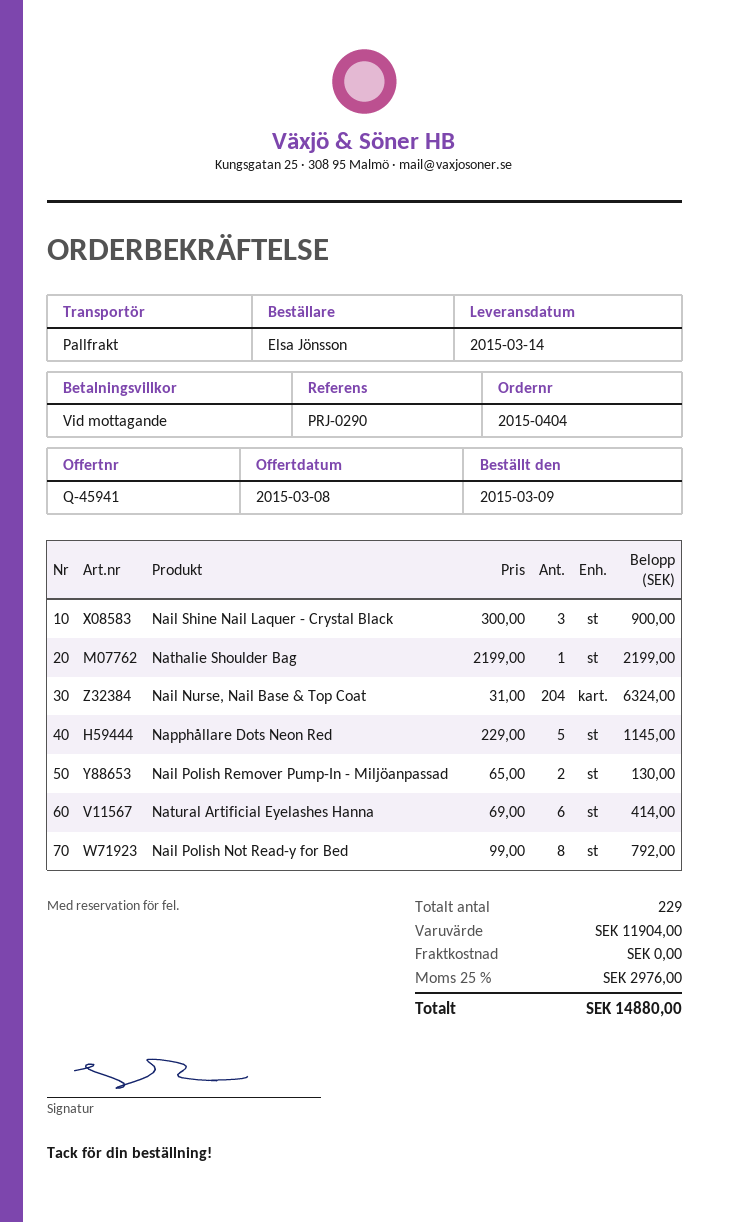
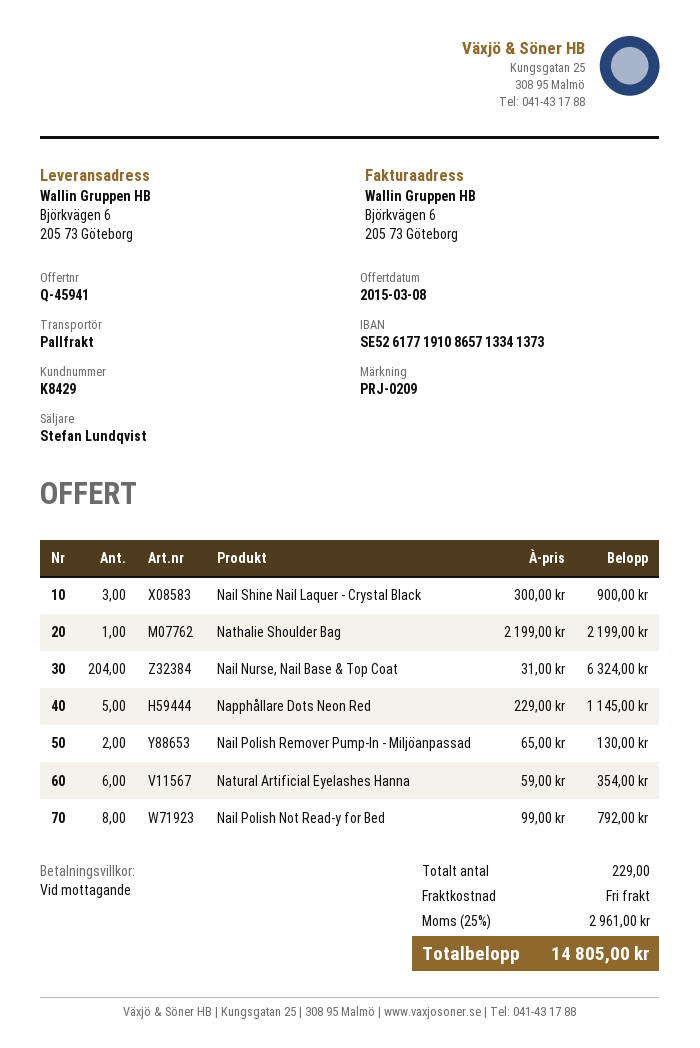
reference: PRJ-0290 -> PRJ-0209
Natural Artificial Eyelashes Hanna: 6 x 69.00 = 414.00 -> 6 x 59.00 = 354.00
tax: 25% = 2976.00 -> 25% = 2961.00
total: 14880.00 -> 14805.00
--
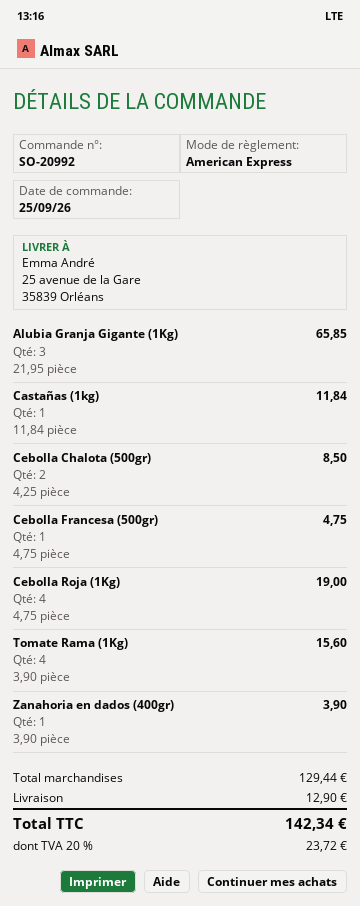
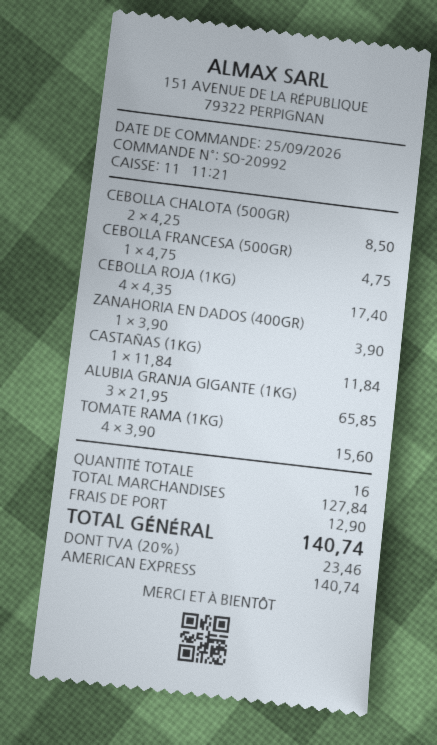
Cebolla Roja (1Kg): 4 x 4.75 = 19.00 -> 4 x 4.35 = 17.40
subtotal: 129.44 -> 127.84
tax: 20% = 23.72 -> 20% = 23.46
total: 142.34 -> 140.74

Exercise description: Look above for the line containing "subtotal: 129.44 -> 127.84" and the line containing "total: 142.34 -> 140.74". Transcribe both, with the lines between them, exactly.

Expected answer:
subtotal: 129.44 -> 127.84
tax: 20% = 23.72 -> 20% = 23.46
total: 142.34 -> 140.74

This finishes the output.